Roger was up 40-15 at 5-3 in the fifth, one good serve away from thwarting a tenacious comeback that would later become Djokovic’s brand. Federer served out wide, and Novak returned it with a forehand that almost seemed contemptuous, which landed in as a crosscourt winner with a ratio of calculation to chance that is still hotly debated. The reality is that Roger’s serve probably wasn’t good enough to even require the lucky “slap” that Federer fans have convinced themselves is what happened. He played it safe, and the best returner of all time simply hit one of the best returns of all time? Plausible.
Either way, an arena that was rabidly pro-Federer sat in stunned silence, unsure how to react. Djokovic extended both arms to his sides like a shit-eating Corcovado Jesus, in a gesture of triumph, confusion or antagonism (probably all three). Federer lost his service game, then the next three games, then the match, then whatever psychological advantage he might have maintained in their rivalry thereafter.

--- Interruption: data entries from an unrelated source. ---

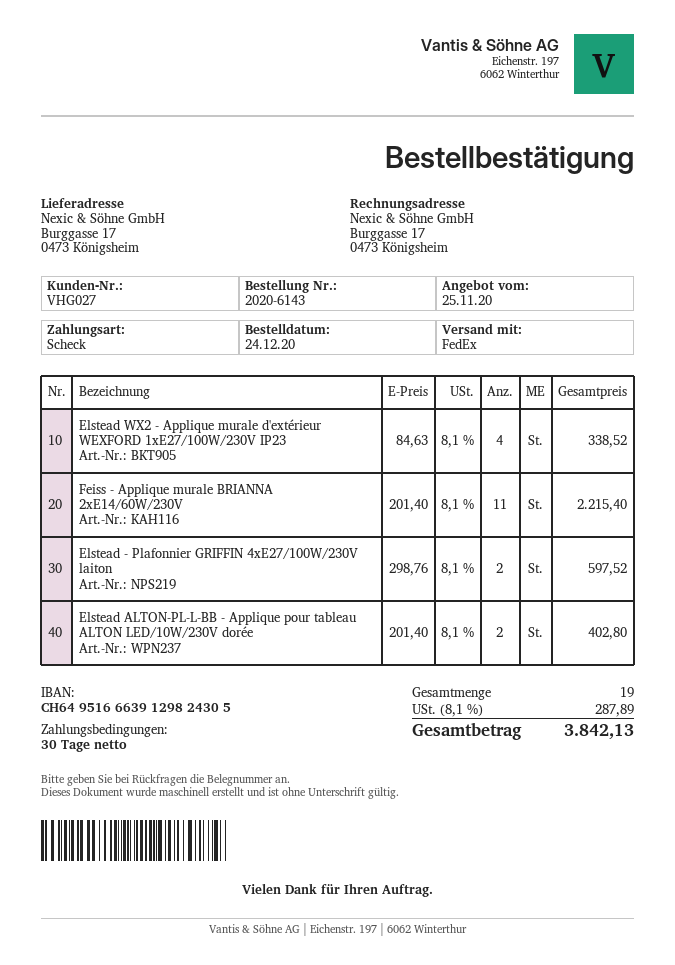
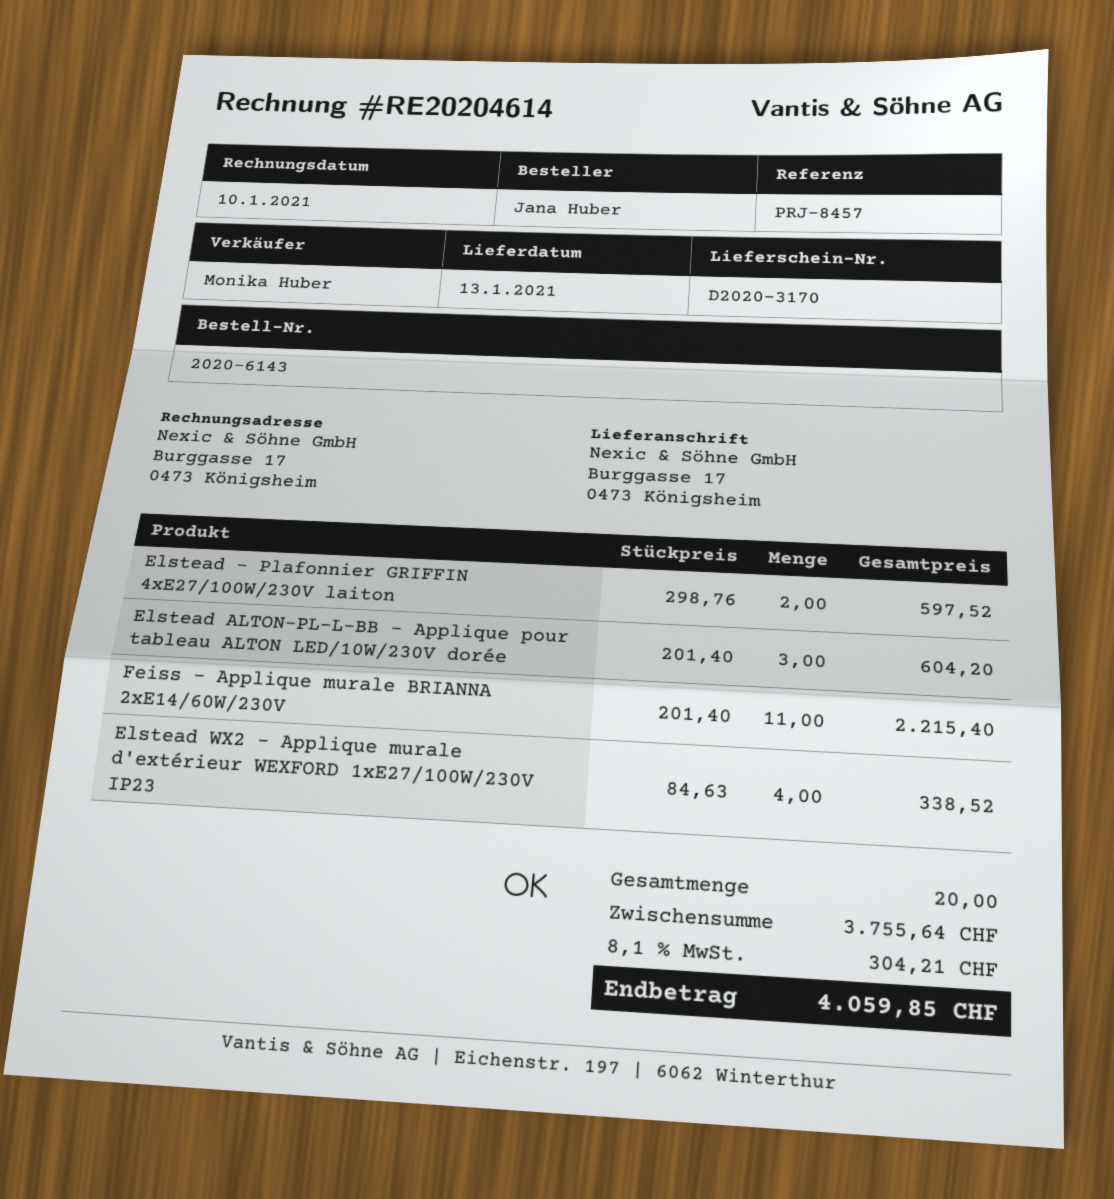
Elstead ALTON-PL-L-BB - Applique pour tableau ALTON LED/10W/230V dorée: 2 x 201.40 = 402.80 -> 3 x 201.40 = 604.20
total quantity: 19 -> 20
tax: 8.1% = 287.89 -> 8.1% = 304.21
total: 3842.13 -> 4059.85

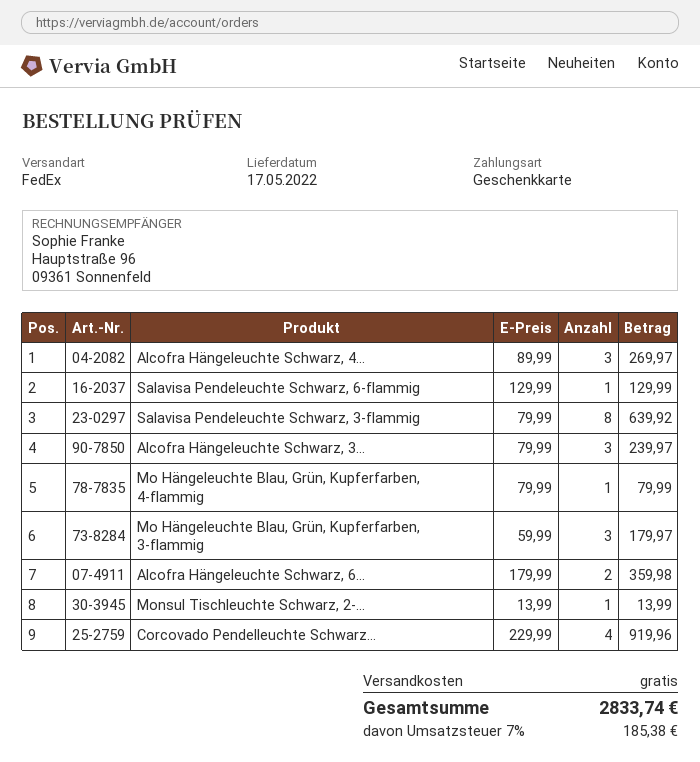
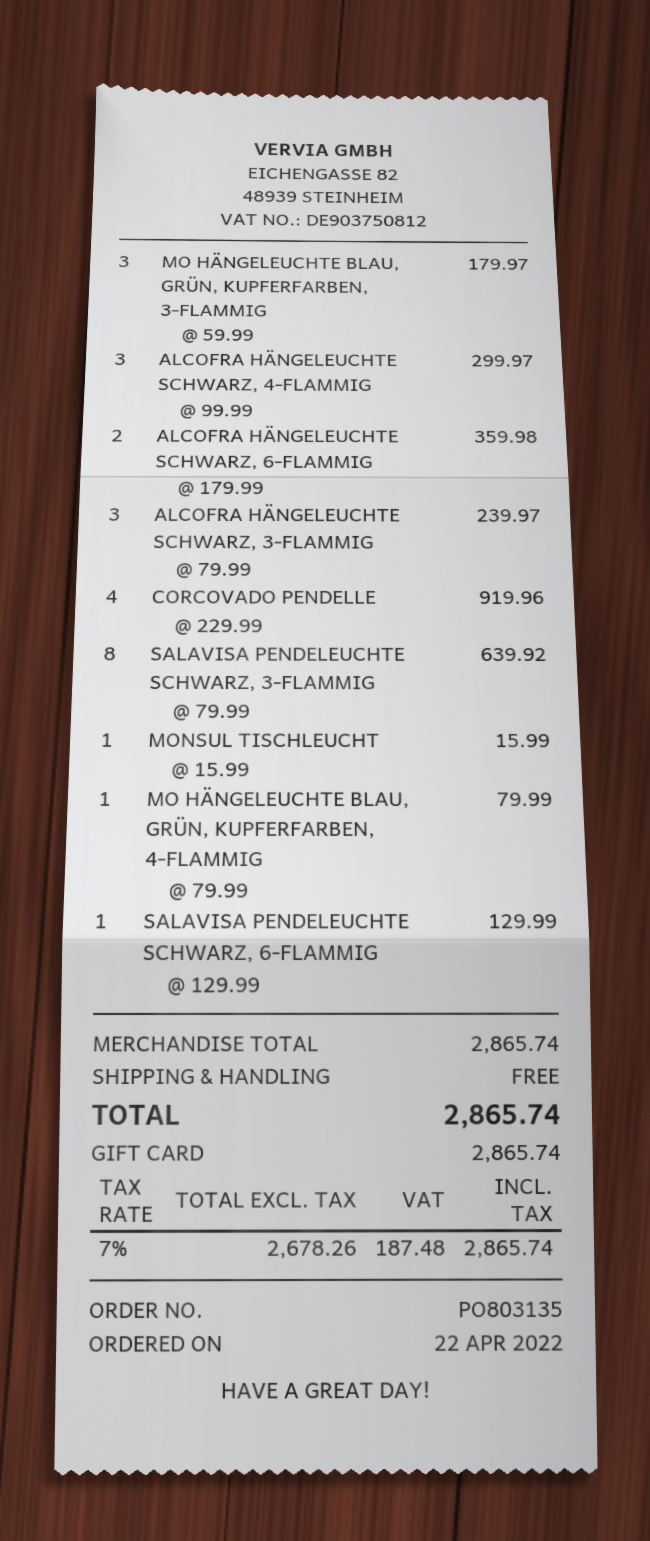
Alcofra Hängeleuchte Schwarz, 4...: 3 x 89.99 = 269.97 -> 3 x 99.99 = 299.97
Monsul Tischleuchte Schwarz, 2-...: 1 x 13.99 = 13.99 -> 1 x 15.99 = 15.99
tax: 7% = 185.38 -> 7% = 187.48
total: 2833.74 -> 2865.74

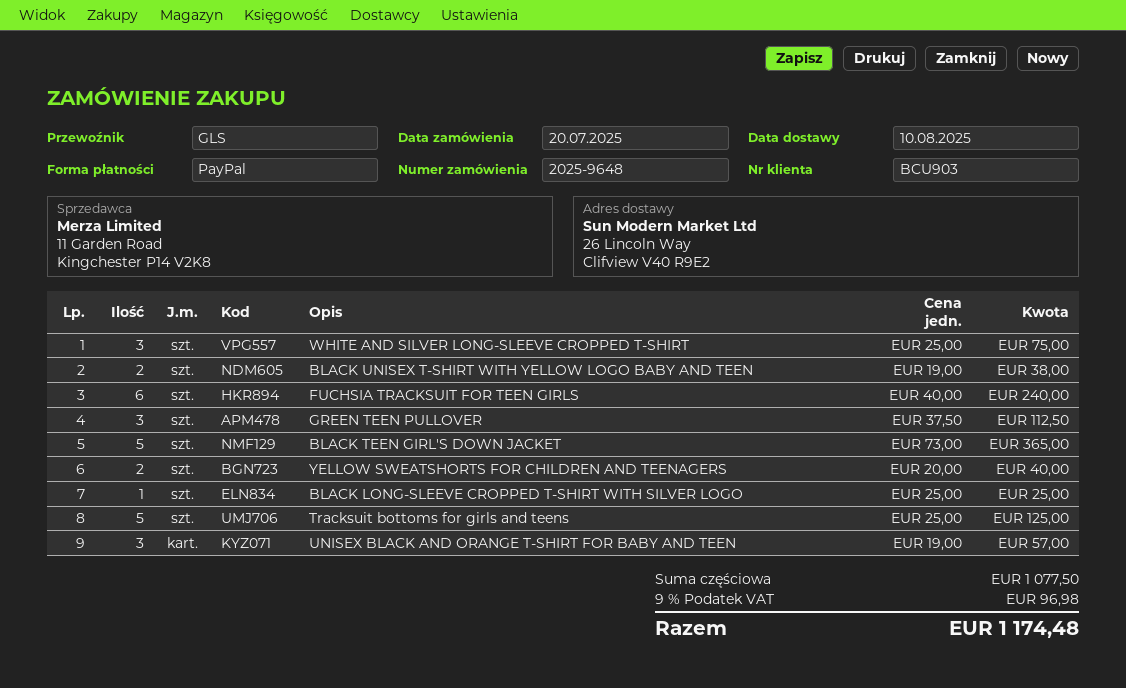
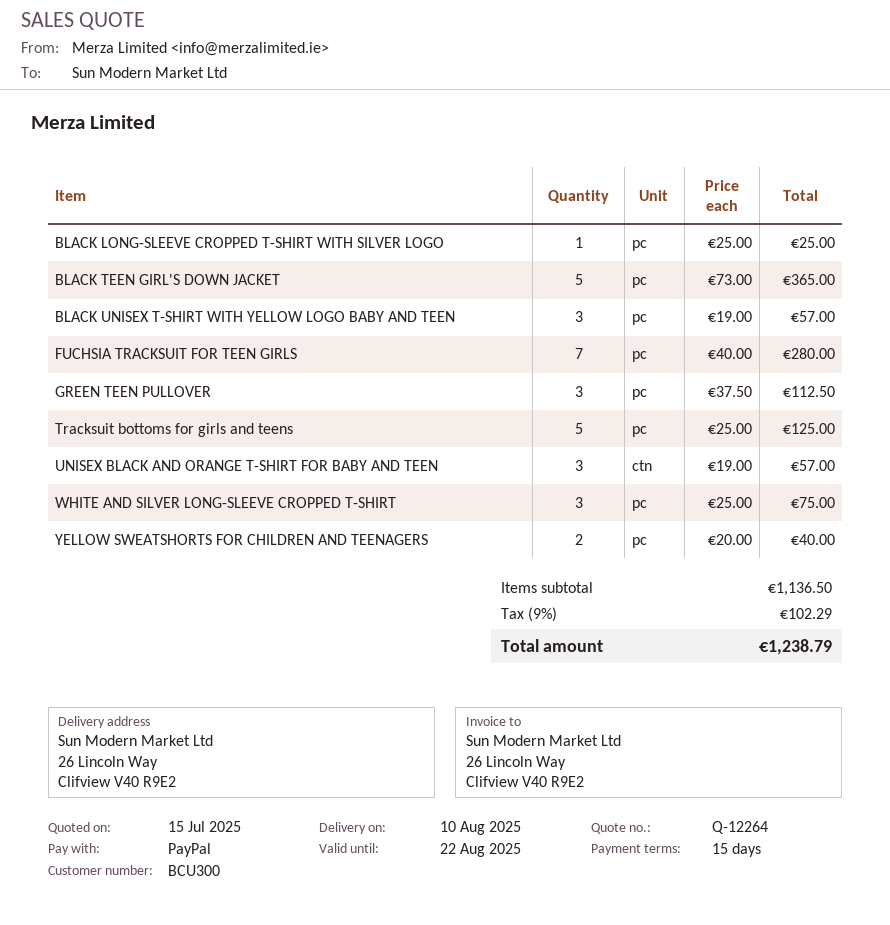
customer number: BCU903 -> BCU300
BLACK UNISEX T-SHIRT WITH YELLOW LOGO BABY AND TEEN: 2 x 19.00 = 38.00 -> 3 x 19.00 = 57.00
FUCHSIA TRACKSUIT FOR TEEN GIRLS: 6 x 40.00 = 240.00 -> 7 x 40.00 = 280.00
subtotal: 1077.50 -> 1136.50
tax: 9% = 96.98 -> 9% = 102.29
total: 1174.48 -> 1238.79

The Shot may or may not have altered the course of tennis history — after all, a Federer win would have extended the Roger-Rafa duopoly for at least a little longer and possibly robbed Djokovic of the confidence he would need to mount his subsequent decade-long tear through the sport’s record books. Even though Federer would notch one more big win against Djokovic at a major (en route to his Wimbledon title the following season), something undoubtedly changed. Arguably, this is the moment Federer got “washed,” long before that term came into general use. It’s the point where something inside Roger irreparably cracked, and he’d spend the next decade of his and Djokovic’s rivalry in a state of brutal psychological submission interrupted by the occasional outlying triumph. Jolly good match otherwise, though!
Rating: 33
5 (rep), 5 (stakes), 5 (hist), 5 (drama), 5 (length), 4 (qual), 4 (moments)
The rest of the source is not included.